#### TASK PROMPT:
Beginning with the line that holds "STK'lar | 2017-2019" in the data below, give again every line through the one that holds "Bakanlığı | 2014-2019", exactly as written.

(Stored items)
══════
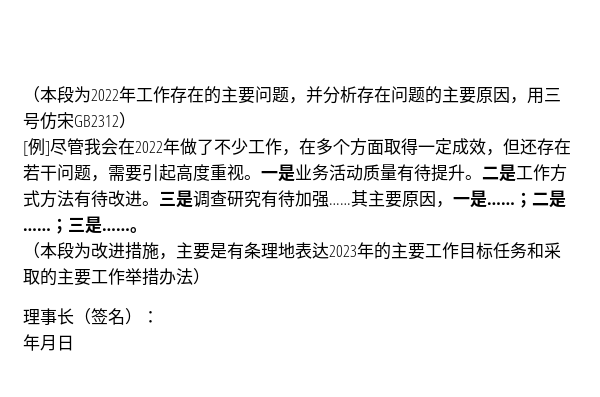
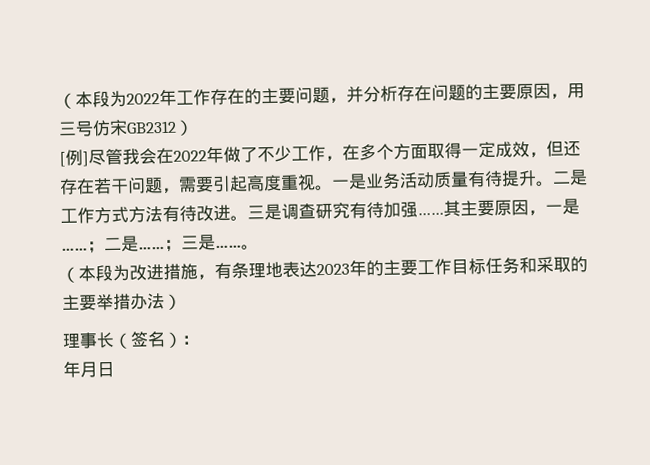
- （本段为改进措施，主要是有条理地表达2023年的主要工作目标任务和采取的主要工作举措办法）
+ （本段为改进措施，有条理地表达2023年的主要工作目标任务和采取的主要举措办法）

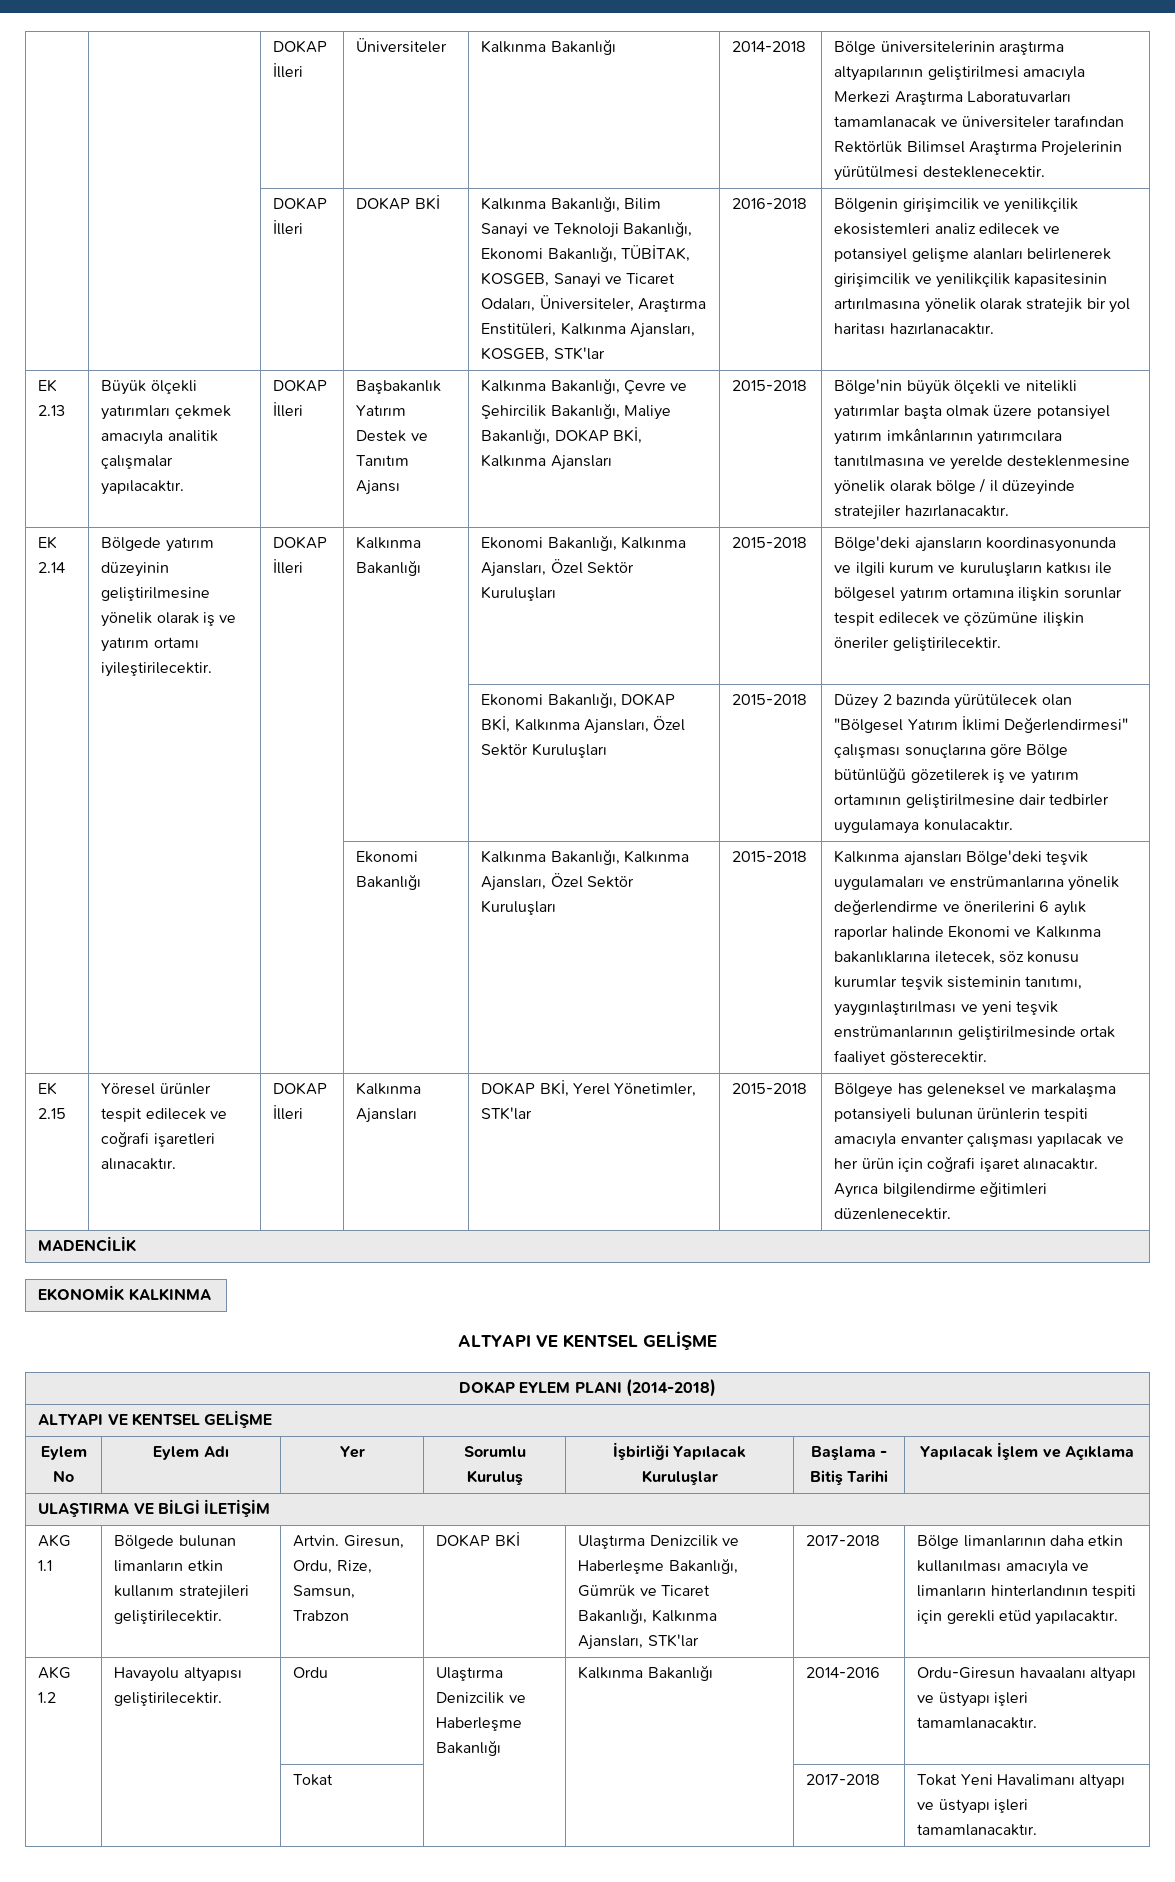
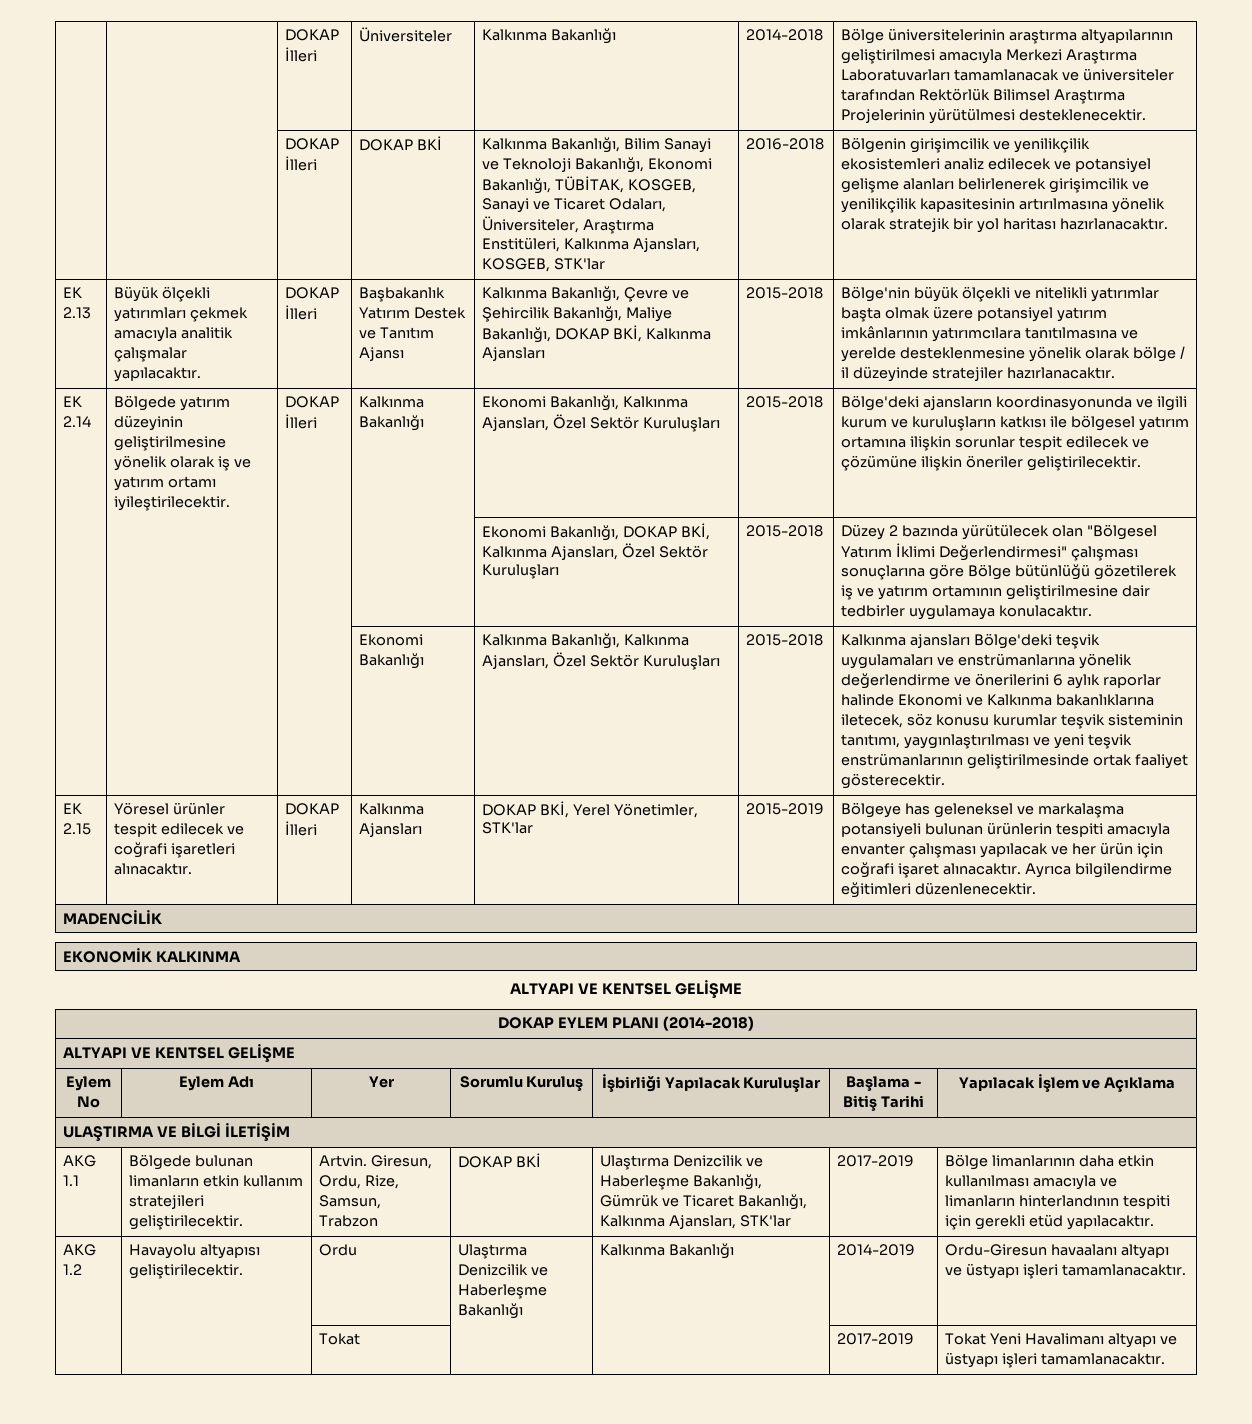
- DOKAP BKİ, Yerel Yönetimler, STK'lar | 2015-2018
+ DOKAP BKİ, Yerel Yönetimler, STK'lar | 2015-2019
- Ulaştırma Denizcilik ve Haberleşme Bakanlığı, Gümrük ve Ticaret Bakanlığı, Kalkınma Ajansları, STK'lar | 2017-2018
+ Ulaştırma Denizcilik ve Haberleşme Bakanlığı, Gümrük ve Ticaret Bakanlığı, Kalkınma Ajansları, STK'lar | 2017-2019
- AKG 1.2 | Havayolu altyapısı geliştirilecektir. | Ordu | Ulaştırma Denizcilik ve Haberleşme Bakanlığı | Kalkınma Bakanlığı | 2014-2016 | Ordu-Giresun havaalanı altyapı ve üstyapı işleri tamamlanacaktır.
+ AKG 1.2 | Havayolu altyapısı geliştirilecektir. | Ordu | Ulaştırma Denizcilik ve Haberleşme Bakanlığı | Kalkınma Bakanlığı | 2014-2019 | Ordu-Giresun havaalanı altyapı ve üstyapı işleri tamamlanacaktır.
- | | Tokat | | | 2017-2018 | Tokat Yeni Havalimanı altyapı ve üstyapı işleri tamamlanacaktır.
+ | | Tokat | | | 2017-2019 | Tokat Yeni Havalimanı altyapı ve üstyapı işleri tamamlanacaktır.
══════
#### EXERCISE SOLUTION:
+ Ulaştırma Denizcilik ve Haberleşme Bakanlığı, Gümrük ve Ticaret Bakanlığı, Kalkınma Ajansları, STK'lar | 2017-2019
- AKG 1.2 | Havayolu altyapısı geliştirilecektir. | Ordu | Ulaştırma Denizcilik ve Haberleşme Bakanlığı | Kalkınma Bakanlığı | 2014-2016 | Ordu-Giresun havaalanı altyapı ve üstyapı işleri tamamlanacaktır.
+ AKG 1.2 | Havayolu altyapısı geliştirilecektir. | Ordu | Ulaştırma Denizcilik ve Haberleşme Bakanlığı | Kalkınma Bakanlığı | 2014-2019 | Ordu-Giresun havaalanı altyapı ve üstyapı işleri tamamlanacaktır.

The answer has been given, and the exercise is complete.